For every record that follows, write out the text exactly and omit the picture, if one is present.

== Edit difference data ==
########################################

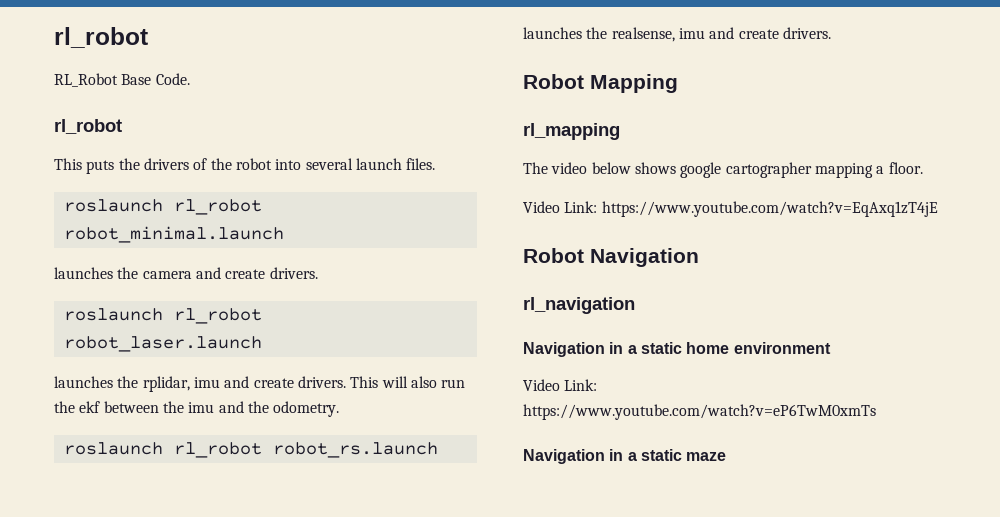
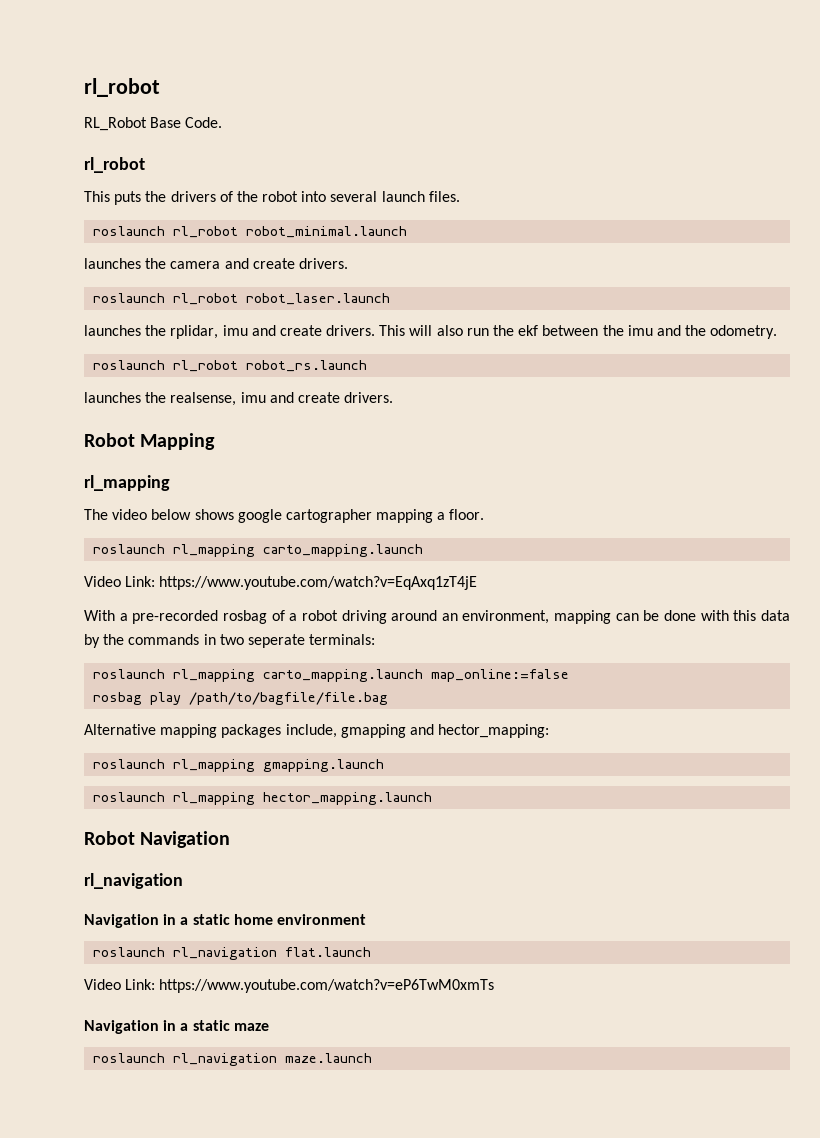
(923, 168) none -> [93,544,424,557] // roslaunch rl_mapping carto_mapping.launch
(938, 209) none -> [84,610,790,624] [84,634,376,648] [93,669,570,682] [93,692,389,705] [84,724,550,738] [93,759,385,772] [93,792,433,805] // With a pre-recorded rosbag of a robot driving around an environment, mapping can be done with this data by the commands in two seperate terminals: // roslaunch rl_mapping carto_mapping.launch map_online:=false // rosbag play /path/to/bagfile/file.bag // Alternative mapping packages include, gmapping and hector_mapping: // roslaunch rl_mapping gmapping.launch // roslaunch rl_mapping hector_mapping.launch
(831, 348) none -> [93,947,372,960] // roslaunch rl_navigation flat.launch
(727, 456) none -> [93,1053,373,1066] // roslaunch rl_navigation maze.launch

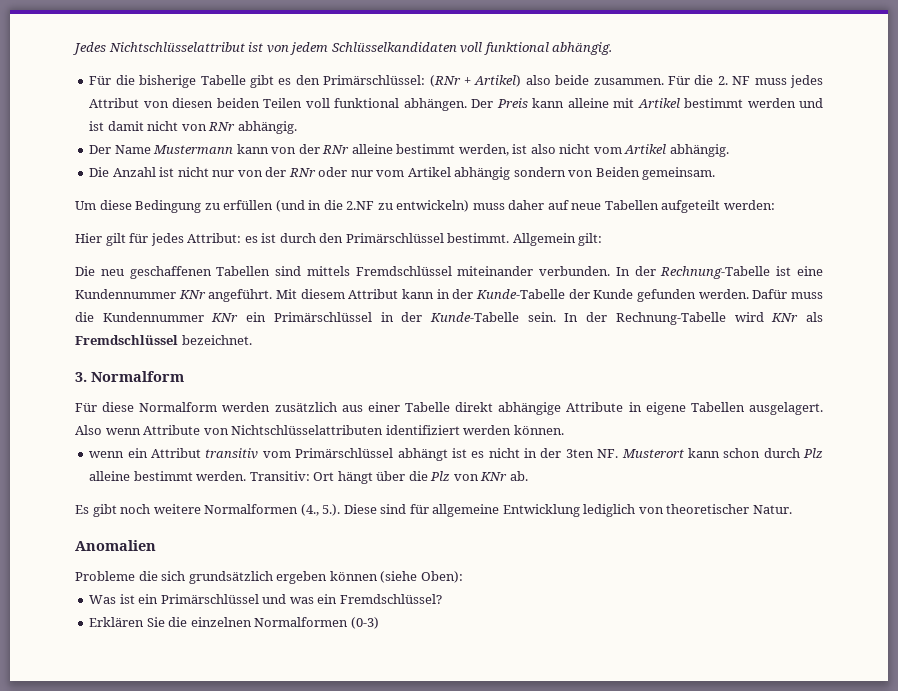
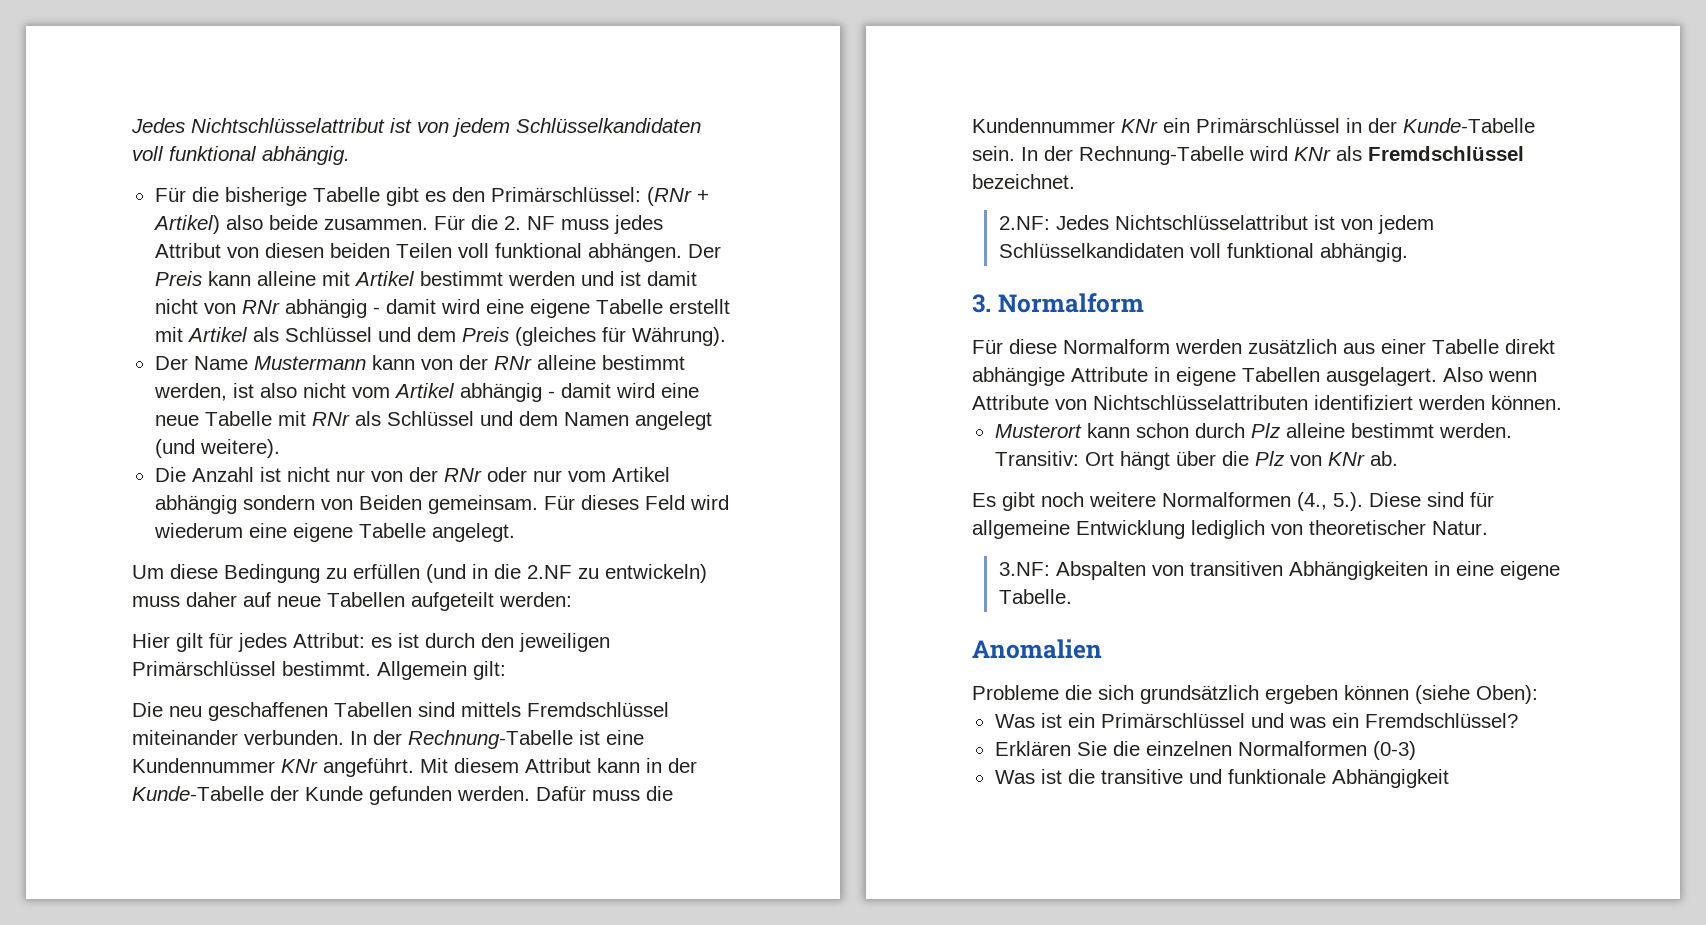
[237,121,297,134] abhängig. -> [284,299,730,318] [154,327,726,346] abhängig - damit wird eine eigene Tabelle erstellt mit Artikel als Schlüssel und dem Preis (gleiches für Währung).
[669,144,729,157] abhängig. -> [459,383,699,402] [154,411,712,430] [154,439,280,458] abhängig - damit wird eine neue Tabelle mit RNr als Schlüssel und dem Namen angelegt (und weitere).
(716, 173) none -> [543,495,729,510] [153,523,515,542] Für dieses Feld wird wiederum eine eigene Tabelle angelegt.
(344, 238) none -> [519,633,610,652] jeweiligen
(252, 340) none -> [998,215,1434,234] [998,243,1408,262] // 2.NF: Jedes Nichtschlüsselattribut ist von jedem Schlüsselkandidaten voll funktional abhängig.
[89,448,619,461] wenn ein Attribut transitiv vom Primärschlüssel abhängt ist es nicht in der 3ten NF. -> (1562, 402) none
(792, 509) none -> [998,561,1560,580] [998,589,1072,604] // 3.NF: Abspalten von transitiven Abhängigkeiten in eine eigene Tabelle.
(379, 623) none -> [994,769,1449,788] // Was ist die transitive und funktionale Abhängigkeit

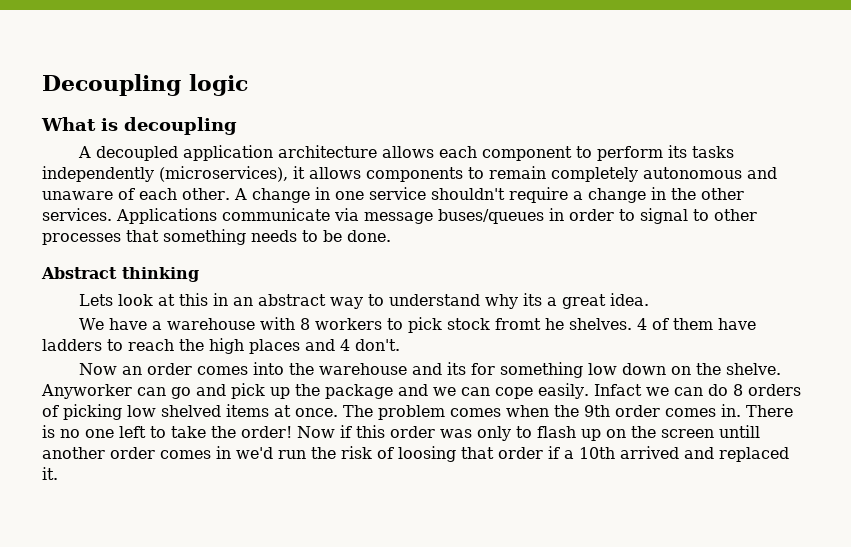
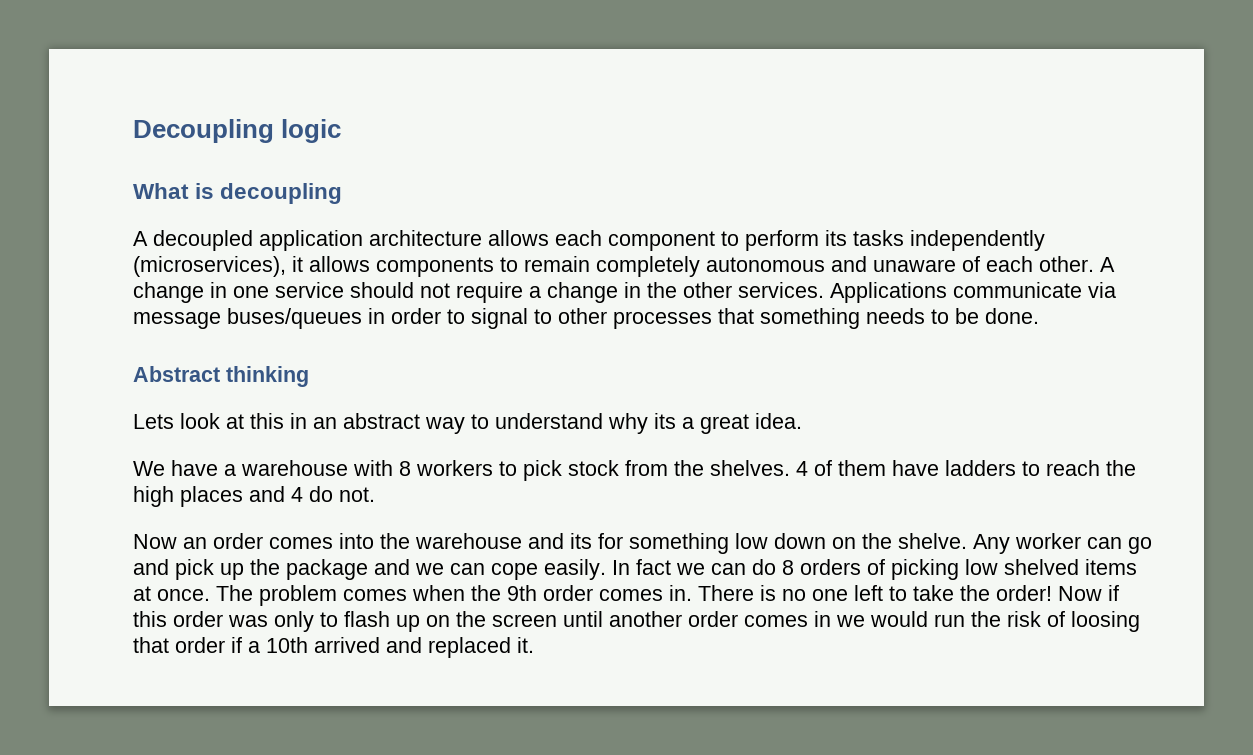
[430,188,505,200] shouldn't -> [350,282,450,298] should not
[495,318,565,330] fromt he -> [625,460,704,476] from the
[355,339,400,351] don't. -> [309,486,375,502] do not.
[41,384,132,399] Anyworker -> [973,533,1081,554] Any worker
[593,384,642,396] Infact -> [612,559,671,575] In fact
[719,425,760,438] untill -> [563,611,603,627] until
[236,447,273,459] we'd -> [836,611,928,627] we would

########################################

== WRITTEN SOLUTION ==
(923, 168) none -> [93,544,424,557] // roslaunch rl_mapping carto_mapping.launch
(938, 209) none -> [84,610,790,624] [84,634,376,648] [93,669,570,682] [93,692,389,705] [84,724,550,738] [93,759,385,772] [93,792,433,805] // With a pre-recorded rosbag of a robot driving around an environment, mapping can be done with this data by the commands in two seperate terminals: // roslaunch rl_mapping carto_mapping.launch map_online:=false // rosbag play /path/to/bagfile/file.bag // Alternative mapping packages include, gmapping and hector_mapping: // roslaunch rl_mapping gmapping.launch // roslaunch rl_mapping hector_mapping.launch
(831, 348) none -> [93,947,372,960] // roslaunch rl_navigation flat.launch
(727, 456) none -> [93,1053,373,1066] // roslaunch rl_navigation maze.launch

[237,121,297,134] abhängig. -> [284,299,730,318] [154,327,726,346] abhängig - damit wird eine eigene Tabelle erstellt mit Artikel als Schlüssel und dem Preis (gleiches für Währung).
[669,144,729,157] abhängig. -> [459,383,699,402] [154,411,712,430] [154,439,280,458] abhängig - damit wird eine neue Tabelle mit RNr als Schlüssel und dem Namen angelegt (und weitere).
(716, 173) none -> [543,495,729,510] [153,523,515,542] Für dieses Feld wird wiederum eine eigene Tabelle angelegt.
(344, 238) none -> [519,633,610,652] jeweiligen
(252, 340) none -> [998,215,1434,234] [998,243,1408,262] // 2.NF: Jedes Nichtschlüsselattribut ist von jedem Schlüsselkandidaten voll funktional abhängig.
[89,448,619,461] wenn ein Attribut transitiv vom Primärschlüssel abhängt ist es nicht in der 3ten NF. -> (1562, 402) none
(792, 509) none -> [998,561,1560,580] [998,589,1072,604] // 3.NF: Abspalten von transitiven Abhängigkeiten in eine eigene Tabelle.
(379, 623) none -> [994,769,1449,788] // Was ist die transitive und funktionale Abhängigkeit

[430,188,505,200] shouldn't -> [350,282,450,298] should not
[495,318,565,330] fromt he -> [625,460,704,476] from the
[355,339,400,351] don't. -> [309,486,375,502] do not.
[41,384,132,399] Anyworker -> [973,533,1081,554] Any worker
[593,384,642,396] Infact -> [612,559,671,575] In fact
[719,425,760,438] untill -> [563,611,603,627] until
[236,447,273,459] we'd -> [836,611,928,627] we would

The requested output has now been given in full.